Your assignment: The answer must be every line from the entries below that contains "nowrap".
Start of Exercise data
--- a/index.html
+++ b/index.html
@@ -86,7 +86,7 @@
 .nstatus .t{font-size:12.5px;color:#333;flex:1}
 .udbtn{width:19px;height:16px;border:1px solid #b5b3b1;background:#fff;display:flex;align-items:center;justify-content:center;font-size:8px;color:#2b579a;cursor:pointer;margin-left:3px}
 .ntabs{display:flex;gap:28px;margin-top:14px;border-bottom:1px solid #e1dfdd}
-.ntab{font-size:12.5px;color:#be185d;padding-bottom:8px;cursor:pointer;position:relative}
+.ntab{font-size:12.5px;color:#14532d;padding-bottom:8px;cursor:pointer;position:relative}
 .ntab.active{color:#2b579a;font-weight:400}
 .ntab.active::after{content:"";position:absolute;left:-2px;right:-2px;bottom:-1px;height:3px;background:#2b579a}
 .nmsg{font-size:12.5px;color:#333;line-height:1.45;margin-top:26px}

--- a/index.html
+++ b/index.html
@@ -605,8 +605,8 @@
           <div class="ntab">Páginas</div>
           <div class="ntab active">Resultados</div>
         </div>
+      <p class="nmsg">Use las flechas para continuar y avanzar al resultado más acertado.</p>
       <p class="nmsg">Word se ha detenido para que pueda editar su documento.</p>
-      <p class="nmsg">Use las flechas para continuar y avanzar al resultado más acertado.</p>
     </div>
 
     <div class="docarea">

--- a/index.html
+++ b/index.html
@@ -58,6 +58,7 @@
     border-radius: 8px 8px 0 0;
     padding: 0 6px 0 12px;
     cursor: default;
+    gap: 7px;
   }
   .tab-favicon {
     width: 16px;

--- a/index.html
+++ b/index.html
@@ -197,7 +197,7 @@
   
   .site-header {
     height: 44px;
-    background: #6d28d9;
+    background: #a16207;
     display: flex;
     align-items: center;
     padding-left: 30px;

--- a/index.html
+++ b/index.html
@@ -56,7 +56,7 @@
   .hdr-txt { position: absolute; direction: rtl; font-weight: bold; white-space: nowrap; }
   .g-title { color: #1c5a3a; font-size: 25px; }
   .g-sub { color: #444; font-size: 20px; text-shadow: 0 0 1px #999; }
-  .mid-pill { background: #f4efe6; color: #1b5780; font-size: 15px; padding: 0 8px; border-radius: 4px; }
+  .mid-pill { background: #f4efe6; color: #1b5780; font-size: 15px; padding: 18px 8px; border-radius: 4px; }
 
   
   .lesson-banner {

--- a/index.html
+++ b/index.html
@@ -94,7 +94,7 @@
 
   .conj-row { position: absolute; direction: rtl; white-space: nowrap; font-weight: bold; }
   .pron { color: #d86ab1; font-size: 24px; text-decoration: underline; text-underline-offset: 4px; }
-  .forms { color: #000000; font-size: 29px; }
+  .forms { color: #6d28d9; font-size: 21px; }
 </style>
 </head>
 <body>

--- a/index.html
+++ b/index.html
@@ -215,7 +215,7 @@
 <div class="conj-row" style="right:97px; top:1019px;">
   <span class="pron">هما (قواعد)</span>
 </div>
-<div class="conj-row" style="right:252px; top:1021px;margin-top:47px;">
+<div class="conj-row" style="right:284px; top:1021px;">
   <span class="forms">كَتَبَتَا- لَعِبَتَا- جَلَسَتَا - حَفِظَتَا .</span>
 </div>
End of Exercise data
Reply to the task:
   .hdr-txt { position: absolute; direction: rtl; font-weight: bold; white-space: nowrap; }
   .conj-row { position: absolute; direction: rtl; white-space: nowrap; font-weight: bold; }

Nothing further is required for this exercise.